Alpha-1 agonist; used as nasal decongestant (contraction of nasal mucosal vascular smooth muscle which reverses hyperemia); induces mydriasis

Question 34

Metoprolol

Answer 34

Beta-1 antagonist; antiarrhythmic and antianginal [decreases heart rate, contractility, output, conduction velocity and automaticity];

used to HTN and migraine HA’s [may decrease BP with long-term use]

used to tx glaucoma [decreases intraocular pressure]
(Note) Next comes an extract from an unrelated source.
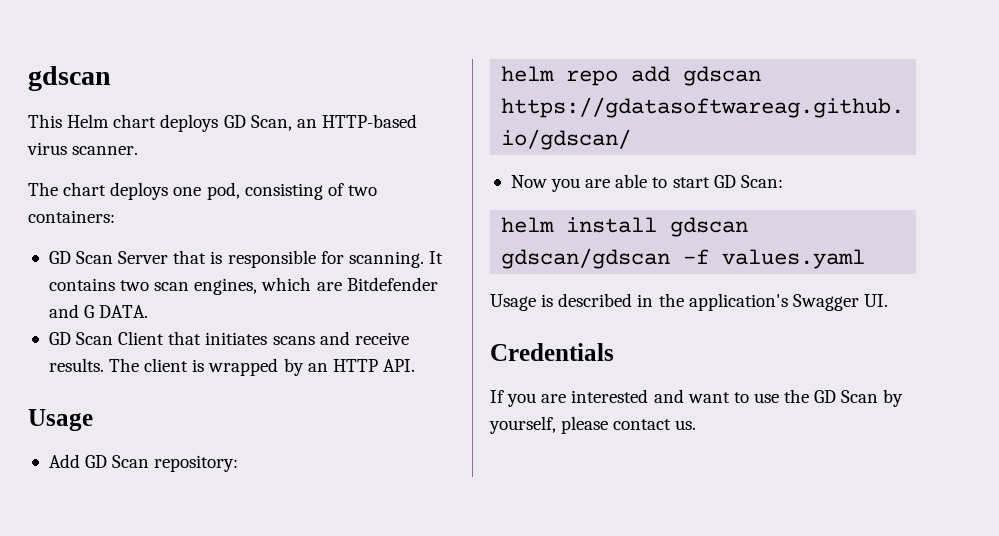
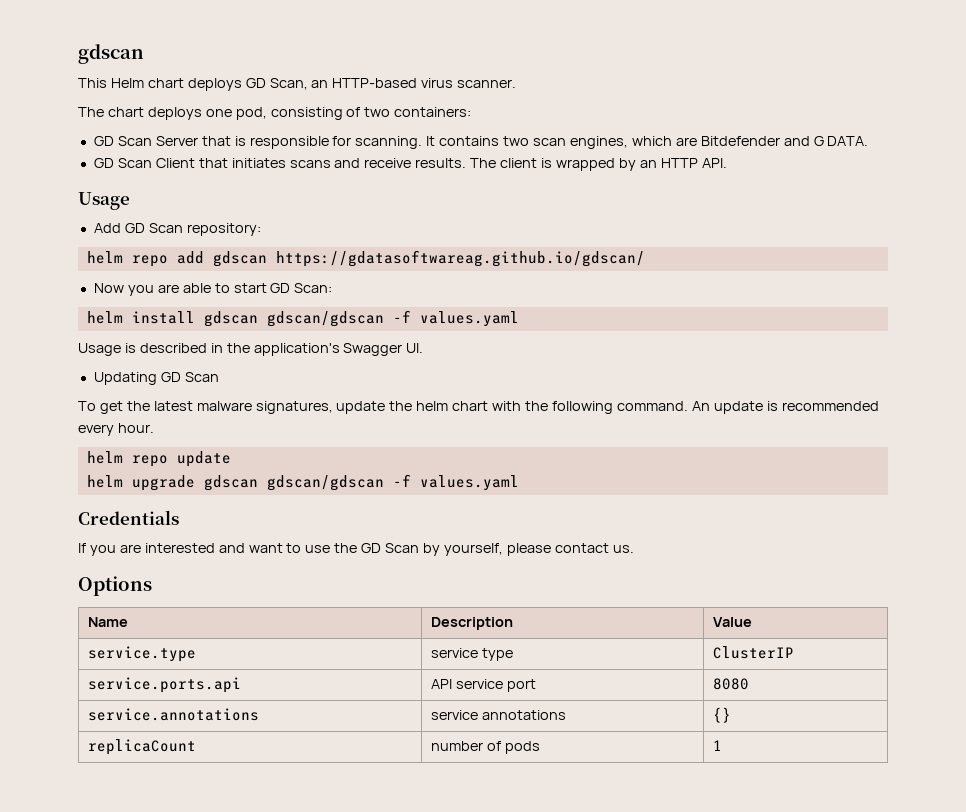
(888, 300) none -> [93,372,219,385] [78,401,879,414] [78,423,154,436] [86,451,231,467] [86,474,519,491] // Updating GD Scan // To get the latest malware signatures, update the helm chart with the following command. An update is recommended every hour. // helm repo update // helm upgrade gdscan gdscan/gdscan -f values.yaml
(697, 425) none -> [78,576,152,596] [88,617,129,627] [431,617,514,630] [713,617,753,627] [88,646,197,662] [431,648,514,661] [713,646,795,659] [88,677,242,693] [431,679,537,692] [713,678,750,690] [88,708,260,721] [431,710,567,720] [713,707,732,723] [88,739,197,755] [431,741,541,754] [713,740,723,751] // Options // Name | Description | Value // service.type | service type | ClusterIP // service.ports.api | API service port | 8080 // service.annotations | service annotations | {} // replicaCount | number of pods | 1

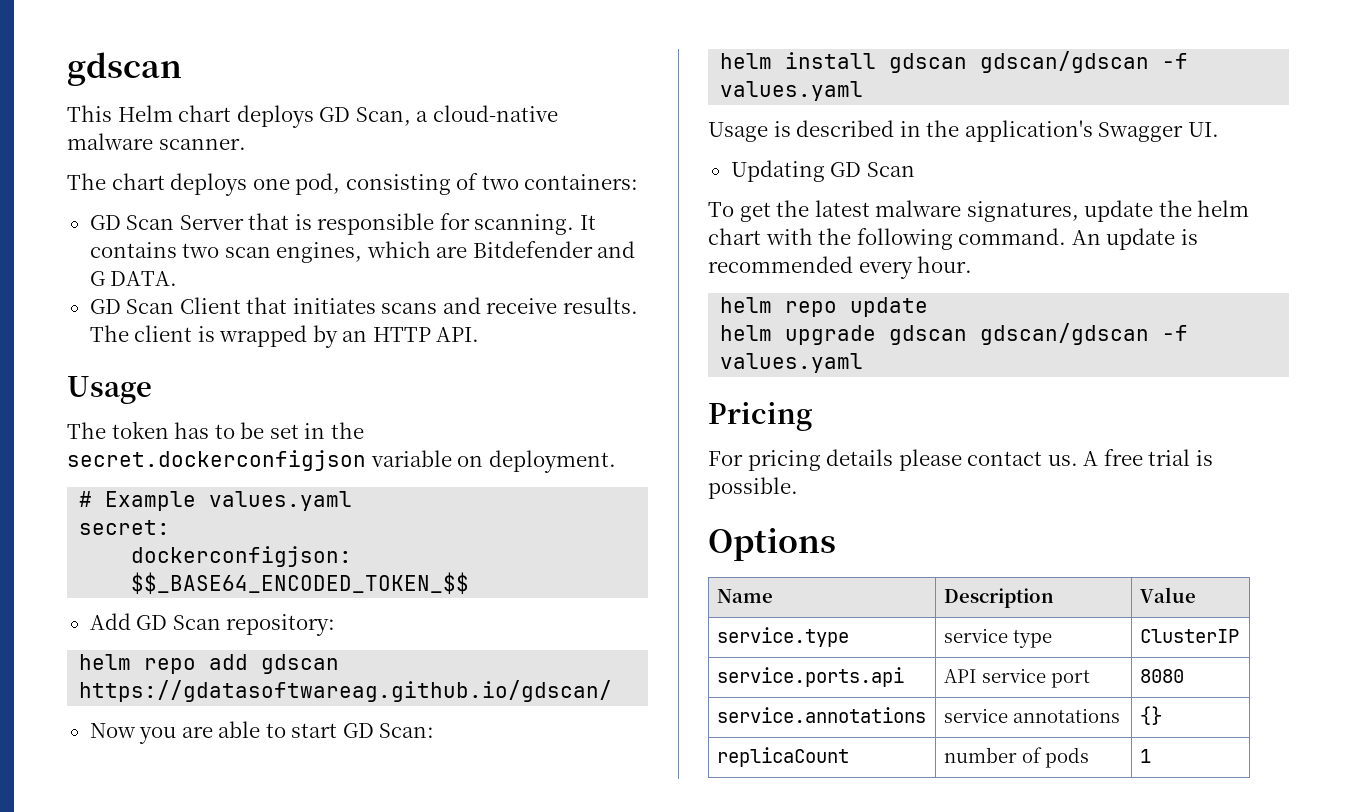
[311,78,454,88] an HTTP-based virus -> [416,105,558,122] [67,133,153,150] a cloud-native malware
(130, 201) none -> [67,421,364,439] [67,450,616,473] [79,491,353,511] [79,520,171,535] [131,546,353,567] [131,572,470,594] // The token has to be set in the secret.dockerconfigjson variable on deployment. // # Example values.yaml // secret: // dockerconfigjson: $$_BASE64_ENCODED_TOKEN_$$
[78,510,179,525] [78,543,634,556] Credentials // If you are interested and want to use the GD Scan by yourself, please contact us. -> [708,402,812,431] [708,449,1213,471] [708,477,798,499] Pricing // For pricing details please contact us. A free trial is possible.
Also increases airway resistance and inhibits glycogenolysis (resulting in hypoglycemia).

Question 35

Norepinephrine

Answer 35

Adrenergic agonist (except poor agonist at Beta 2); increase BP by vasoconstriction (alpha 1 and somewhat alpha-2); reduces HR due to baroreceptor reflex responding to increased peripheral vascular resistance; used to tx hypotension

Adverse effects: anxiety, HA, cerebral hemorrhage, cardiac arrhythmias, pulmonary edema.

Question 36

Phentolamine

Answer 36

Competitive alpha antagonist (non-selective for alpha type); used in tx of catecholamine excess; adverse effects include postural hypotension and tachycardia (reflex stimulation)

Question 37

Phenylephrine

Answer 37

Alpha-1 agonist; used as nasal decongestant (contraction of nasal mucosal vascular smooth muscle which reverses hyperemia); induces mydriasis

Question 38

Prazosin

Answer 38

Selective alpha-1 antagonist; equilibrium competitive; at high doses produces direct vasodilation due to inhibition of phosphodiesterase; veins less sensitive than arteries to antagonism therefore postural hypotension not usually a problem; reflex tachycardia occurs, but not enhanced by NE release; administered orally; used in management of HTN.

Question 39

Propanolol

Answer 39

a nonselective beta-adrenergic receptor antagonist; used to tx hypertension (slow acting), migraines, tremors, and arrhythmia. Decreases HR/CO/conduction velocity/automaticity; decreases total coronary blood flow and O2 consumption (used to tx angina); decreased CO –> decreased sodium excretion; see increased airway resistance due to Beta-2 blockade; decreased hepatic glycogenolysis and lipolysis;

PK: 100% absorbed from GI tract with large fraction extracted from liver; variable rate of hepatic metabolism; 90% bound to plasma protein; half-life of 3 hrs (prolonged with higher doses);

AE: heart failure (in patients with compromised myocardial fxn); rapid withdrawal –> hypersensitivity to beta-agonists –> angina, arrhythmias, MI; increase airway resistance; insulin-augmented hypoglycemia; cold extremities; fatigue/depression.

Question 40

Reserpine

Answer 40

Depletes catecholamine (NE/Epi) stores indirectly by blocking NE uptake into vesicles (allowing intraneuronal degradation by MAO); see transient sympathomimetic effects with large doses; side effects include sedation and psychic depression.

Question 41

Salmeterol

Answer 41

Beta-2 agonist; promotes relaxation of bronchial and uterine smooth muscle; used to tx asthma, bronchospasms and emphysema; side effects include cardiac/CNS stimulation (due to some Beta 1 stimulation).

Question 42

Terbutaline

Answer 42

Beta-2 agonist; promotes relaxation of bronchial and uterine smooth muscle; used to tx asthma, bronchospasms, emphysema, and delay PTL; side effects include cardiac/CNS stimulation (due to some Beta 1 stimulation).